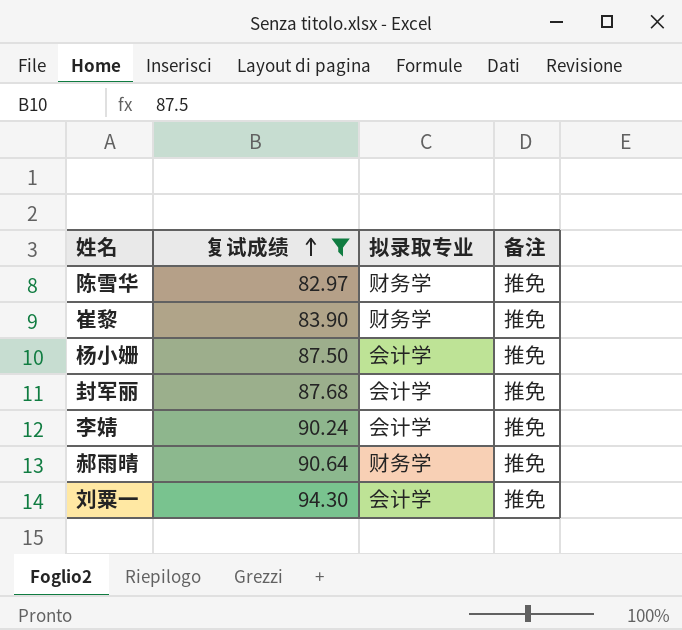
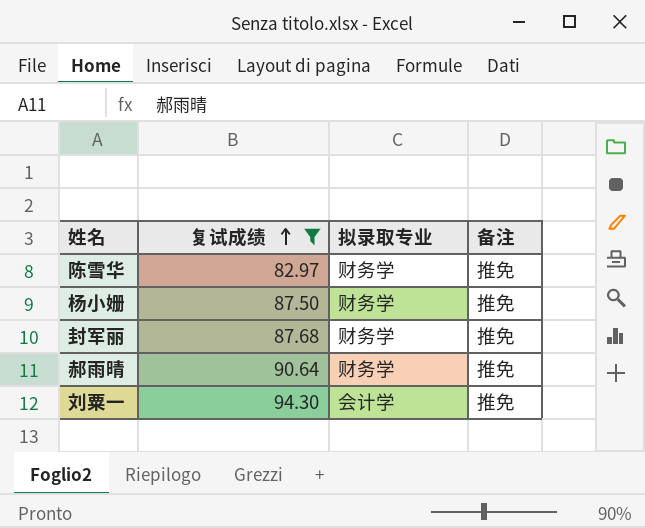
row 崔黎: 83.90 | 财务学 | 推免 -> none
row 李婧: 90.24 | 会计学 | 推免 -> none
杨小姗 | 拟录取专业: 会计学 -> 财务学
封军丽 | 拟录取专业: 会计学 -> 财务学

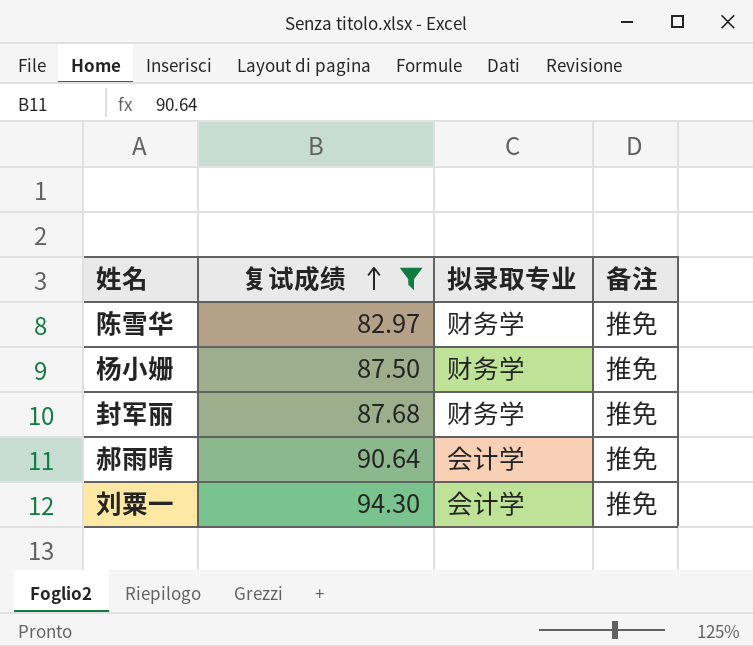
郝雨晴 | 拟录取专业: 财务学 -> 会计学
_____
- _Problem description_:
Exactly one number is the answer: how many lines of the entries contain the string "拟录取专业".

- _Written response_:
3